Group Dynamics: A Record of 35-plus Years of Experimental Theater at 33 Wooster
Gertrude Stein once replied to an interviewer who couldn't make sense of her 1934 opera, Four Saints in Three Acts, "If you enjoy, you understand; if you understand, you enjoy." The same could be said of the Wooster Group, the country's preeminent experimental-theater troupe, which brilliantly explored (and exploded) another of Stein's works in House/Lights (1998) and which has also confused, outraged, and thrilled viewers for nearly 40 years.
Since its founding in 1975, the Soho-based company led by Elizabeth LeCompte has encountered its share of detractors. Particularly in its first decade, many neither enjoyed nor understood its radical interventions into classic texts and its explorations of inflammatory American theatrical traditions. The company lost all of its New York State Council on the Arts funding after its 1981 production Route 1 & 9 featured four white actors in blackface. It received a cease-and-desist letter from Arthur Miller for its unauthorized use of passages from The Crucible in 1984's L.S.D. (. . . Just the High Points . . .)—a stinging review of which in this publication led to the temporary banning of critics from its shows. Segments from both of these productions are included in Anthology's comprehensive tribute to the Wooster Group, which focuses on the troupe's first 30 years and coincides with the production of "Early Plays," a collaboration between the Wooster Group and New York City Players, now onstage at St. Ann's Warehouse. The retro encompasses not only the official recorded versions of several of the company's plays, including House/Lights, but also its excursions into separate avant-garde film and video work—some of which were integrated into the theatrical pieces, as the Wooster Group was among the first to incorporate monitors and other multimedia elements on stage.
Most poignantly, the Anthology series serves as a tribute to the dead and a record of the evolution of downtown New York's most singular talents. The autobiographical fragments of Wooster Group founding member Spalding Gray, who committed suicide in 2004 and was romantically partnered with LeCompte until 1979, form the crux of "Three Places in Rhode Island," a trilogy (plus an epilogue) of the group's first productions, snippets of which are in the retro. Sakonnet Point (1975) reveals Gray in psychodrama mode, roaming around the stage in briefs, holding a toy airplane, and making increasingly loud and distressed engine sounds. Rumstick Road (1977) includes audio of the actor talking to a senescent female relative while someone in an old-lady mask manipulates his lips and tongue. Mounted in 1978, Nayatt School shows the actor playing an LP of T.S. Eliot's The Cocktail Party in the setup for which he would become most famous in his solo career as a monologist: seated behind a table, a pitcher of water to his right.
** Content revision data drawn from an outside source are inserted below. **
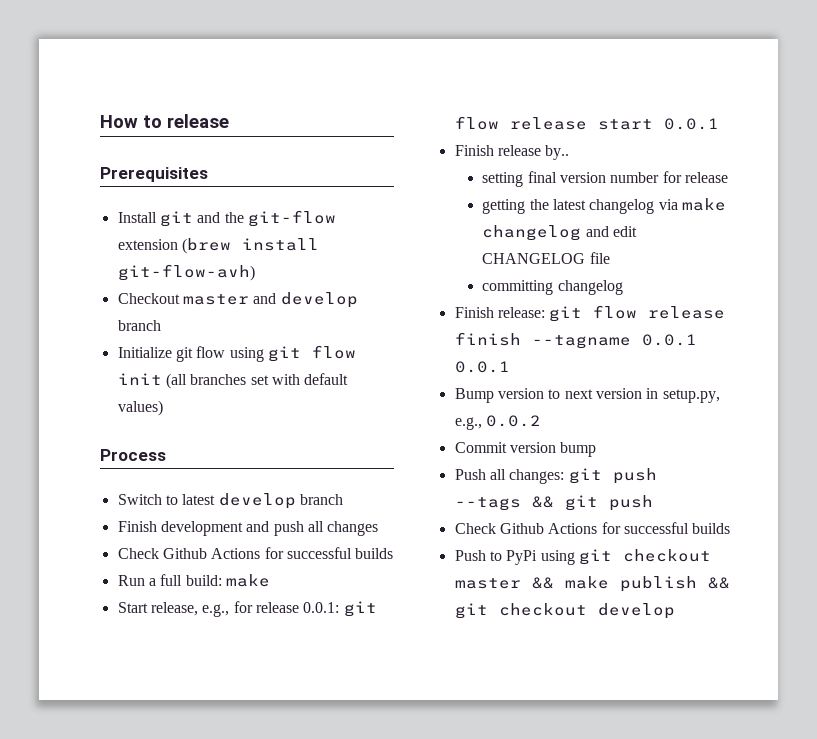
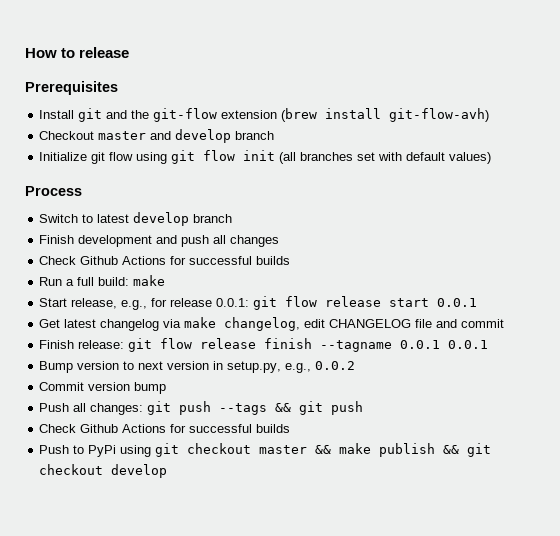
[454,145,570,160] [482,171,728,187] [482,199,549,214] Finish release by.. // setting final version number for release // getting the -> [39,319,61,328] Get
[482,225,609,241] changelog and -> [224,317,301,331] changelog,
[482,280,623,295] // committing changelog -> [436,319,505,328] and commit

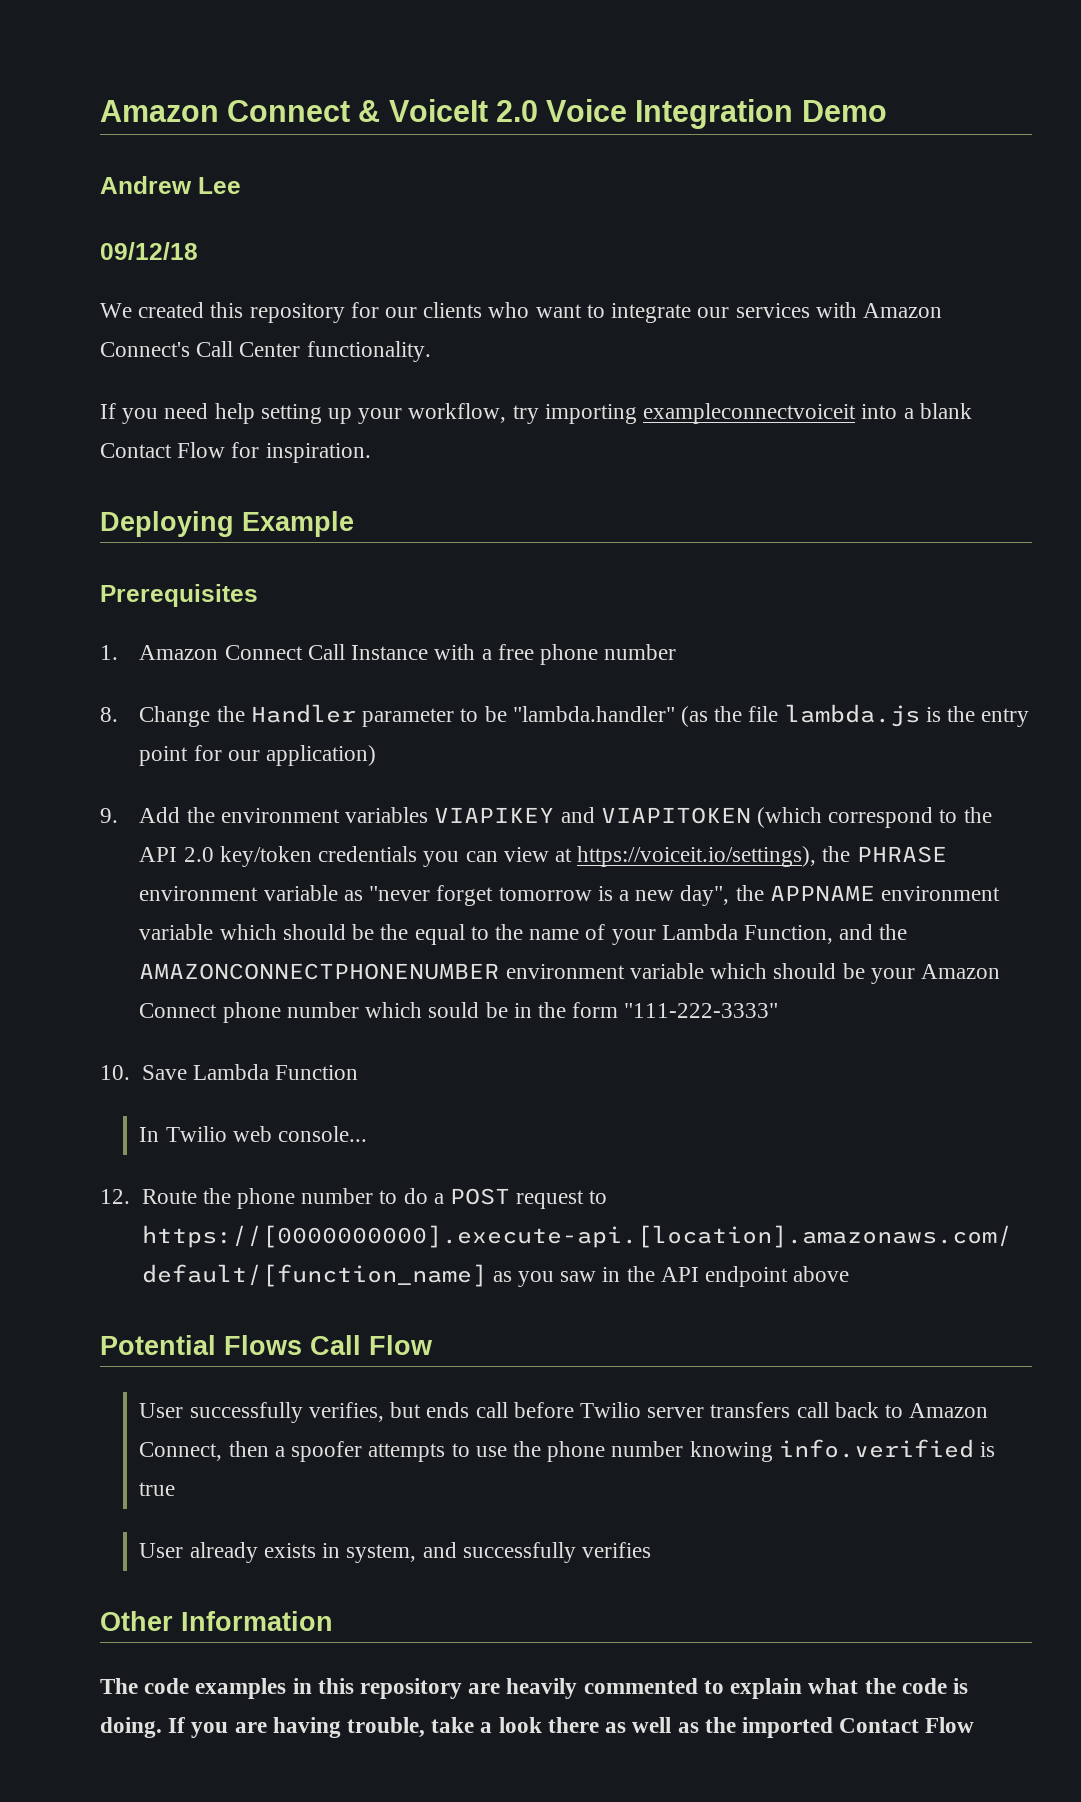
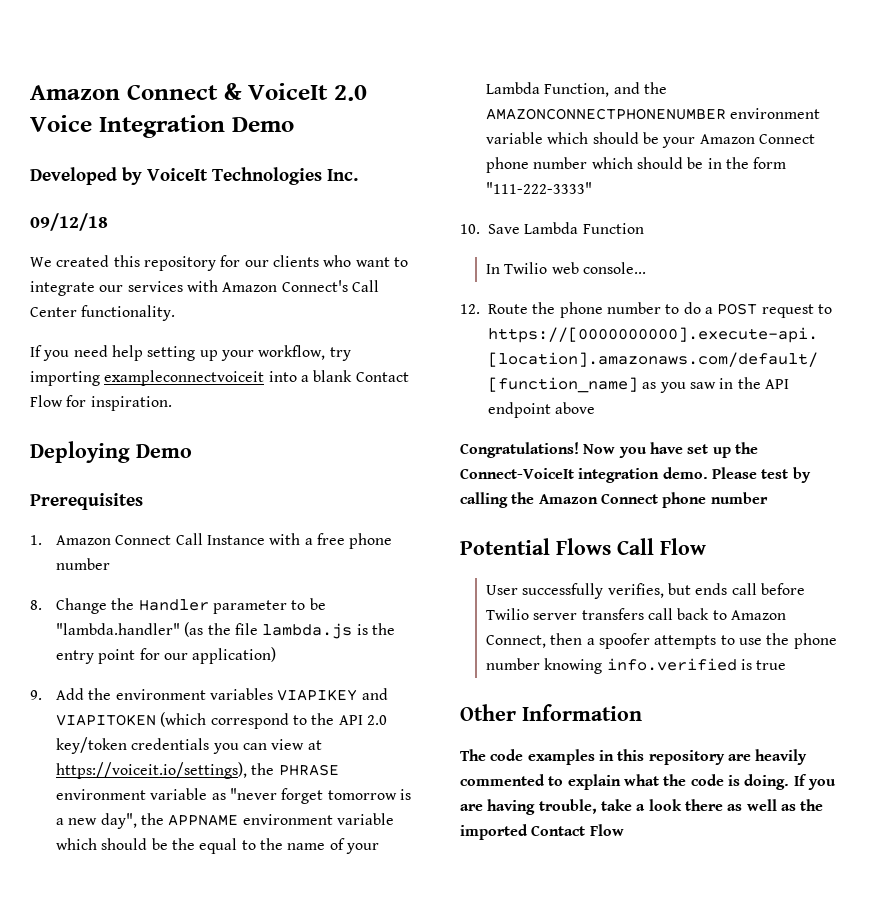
[100,176,241,194] Andrew Lee -> [30,167,358,185] Developed by VoiceIt Technologies Inc.
[242,511,354,537] Example -> [136,444,192,458] Demo
[428,1002,480,1018] sould -> [637,157,684,169] should
(850, 1274) none -> [460,442,758,458] [460,467,811,483] [460,492,768,508] // Congratulations! Now you have set up the Connect-VoiceIt integration demo. Please test by calling the Amazon Connect phone number
[139,1542,651,1563] // User already exists in system, and successfully verifies -> (787, 665) none

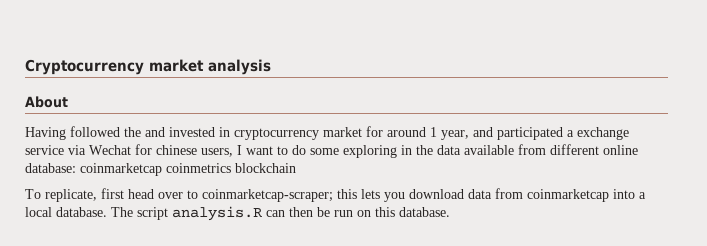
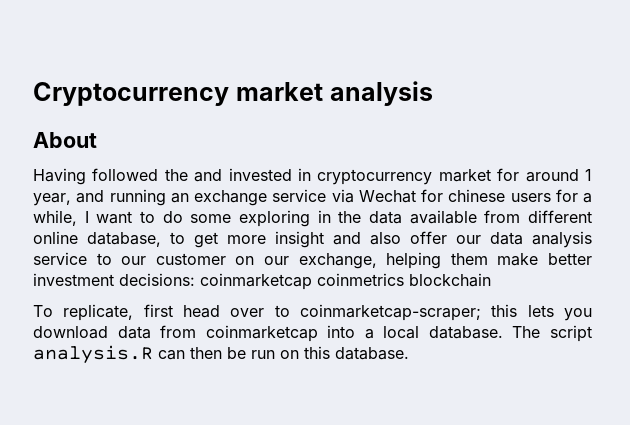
[497,127,574,140] participated a -> [109,189,189,206] running an
[201,148,233,157] users, -> [510,189,592,203] [33,210,77,226] users for a while,
[25,163,76,173] database: -> [87,231,592,248] [33,252,592,269] [33,273,195,286] database, to get more insight and also offer our data analysis service to our customer on our exchange, helping them make better investment decisions:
Another Wooster Group pillar, Ron Vawter, who died of AIDS in 1994, impresses with his wry interrogation of male authority in Route 1 & 9. The production opens with the actor assuming the role of a stiff expert on Thornton Wilder's Our Town, his didactic lesson on "what the play tells us about ourselves" soon detonated by the frenzied minstrel-clowning of the blackfaced performers (which, yes, is extremely difficult to watch). With his finely chiseled, hawk-like features, Vawter makes a great racist cop in White Homeland Commando (1992), a video work written for the troupe by Michael Kirby that sends up Law & Order and presages border-patrol crazies.
Vawter's co-stars in WHC include fellow Wooster Group original members Willem Dafoe (LeCompte's partner from 1979 until roughly 2003) and Kate Valk. Both electrifying performers, they represent two diverging definitions of "success." Throughout the decades, Dafoe would return to the troupe's headquarters, the Performing Garage at 33 Wooster Street, after working on an Oliver Stone or Martin Scorsese epic. Valk, who has appeared in every one of the company's productions since Route 1 & 9, has a much different relationship to the camera. "It's like a big black hole," she told The New York Times in 2006. "I don't know who to be." But anyone who has seen her onstage would be happy to tell her who she is: the unparalleled empress of experimental theater.